A two-foot-high stack of file folders constitutes the entire written record of the Flamingo Court killings investigation. Three additional boxes contain physical evidence taken from the crime scene. An Aladdin's Cave of treasure for the true crime connoisseur; for me, in a way I've yet fully to comprehend, these are ‘the family jewels.’
I spend an hour working to gain an overview. Mace, thorough police professional that he is, has attached a detailed index to the documents. The first one I examine is the write-up of interviews conducted by a Detective Joe Burns with Dad. My heart speeds up as I read:
DR. THOMAS RUBIN
First interview, 8/24, phone:
Witness states he treated victim Fulraine for depression over past five months. Witness, citing doctor-patient confidentiality, states he's reluctant to supply information about therapy sessions. Witness states that much as he'd like to assist, he must refer matter to his personal attorney.

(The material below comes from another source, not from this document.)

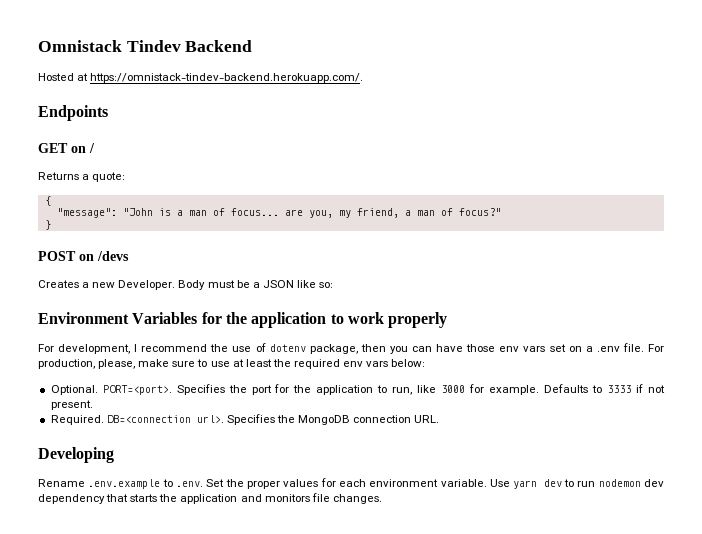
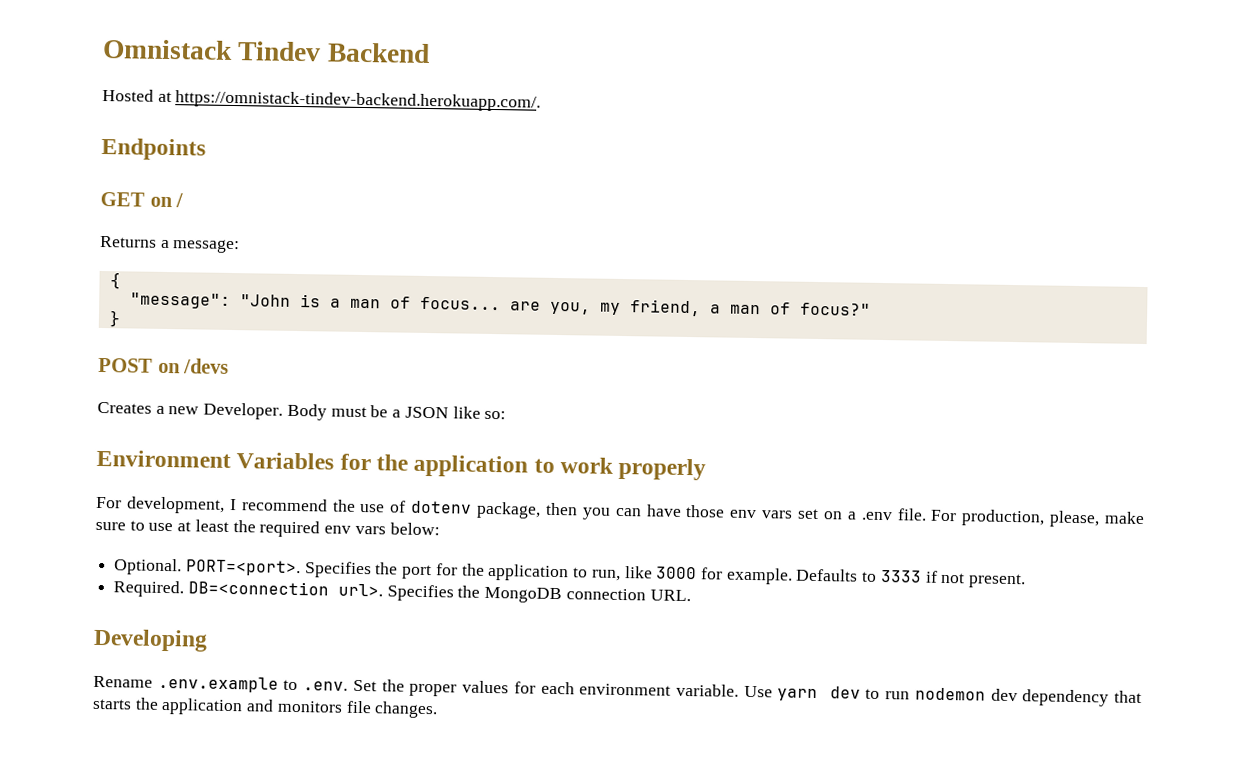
[92,172,126,182] quote: -> [172,239,241,254] message:

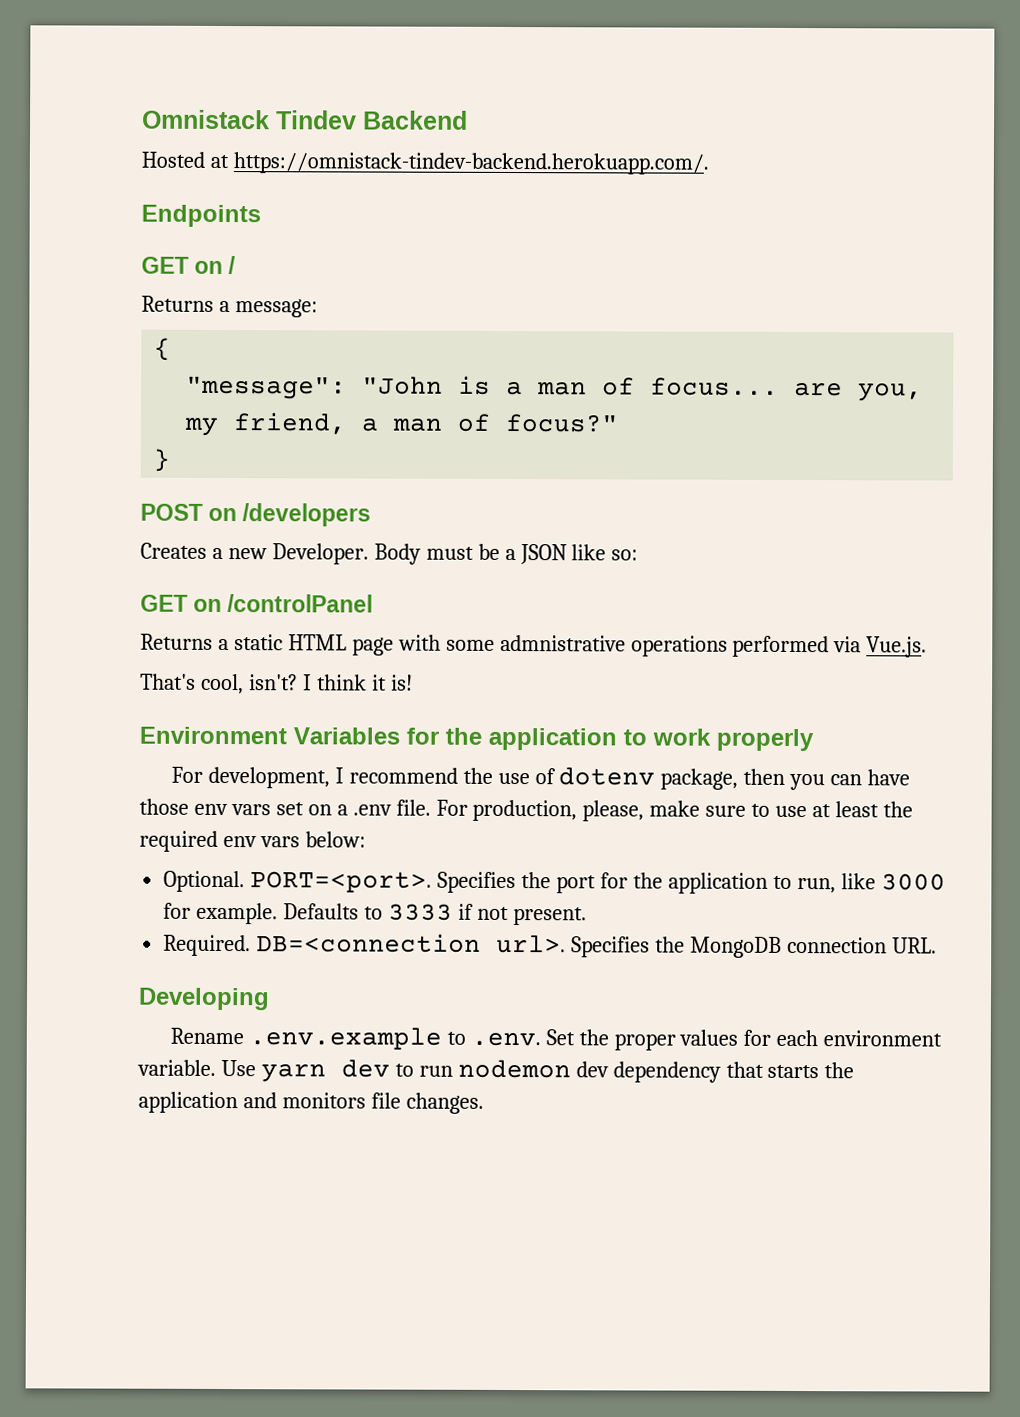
[183,358,230,374] /devs -> [242,503,372,527] /developers
(507, 415) none -> [140,594,374,613] [140,633,928,658] [140,673,413,695] // GET on /controlPanel // Returns a static HTML page with some admnistrative operations performed via Vue.js. // That's cool, isn't? I think it is!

Second interview, 8/26, witness' office:
Witness states that having consulted attorney he is now prepared to answer questions about victim's psychotherapy in limited way. Witness states he was shocked by victim's death. Witness states he was ‘personally greatly saddened’ as he was ‘very fond’ of victim and felt ‘great empathy’ for her sons, who will now most likely go to live with their father who has been seeking custody.
Witness states he has no idea who might want to kill victim. Witness states it is common knowledge that victim was involved in long-term love affair with Mr. Jack Cody, and that in therapy she occasionally spoke of her fear Cody might lose control if he discovered she was having ‘a fling’ with co-victim Jessup. Witness states victim was not specific about this nor was it clear to him what she meant. Witness states victim's greatest fear centered around possibility her ex-husband would find out about her love life and use said information to gain custody of sons. Witness states that victim, having already lost one child to kidnappers, had long been obsessed by fears of losing other children as well.
Witness states he has no specific knowledge of victim's love-life habits and practices. Witness states his sessions with victim dealt with her ‘precarious emotional state, occasionally debilitating depression, and fear that bordered on terror aroused by a haunting recurrent dream.’ Witness refuses to divulge the contents of dream, again citing doctor-patient confidentiality. Witness adds that in any case, dream is not relevant to homicide investigation. Witness states that if he can think of anything helpful he will immediately pass said information on. Meantime he will review all notes on victim's sessions to make certain he has not forgotten anything relevant.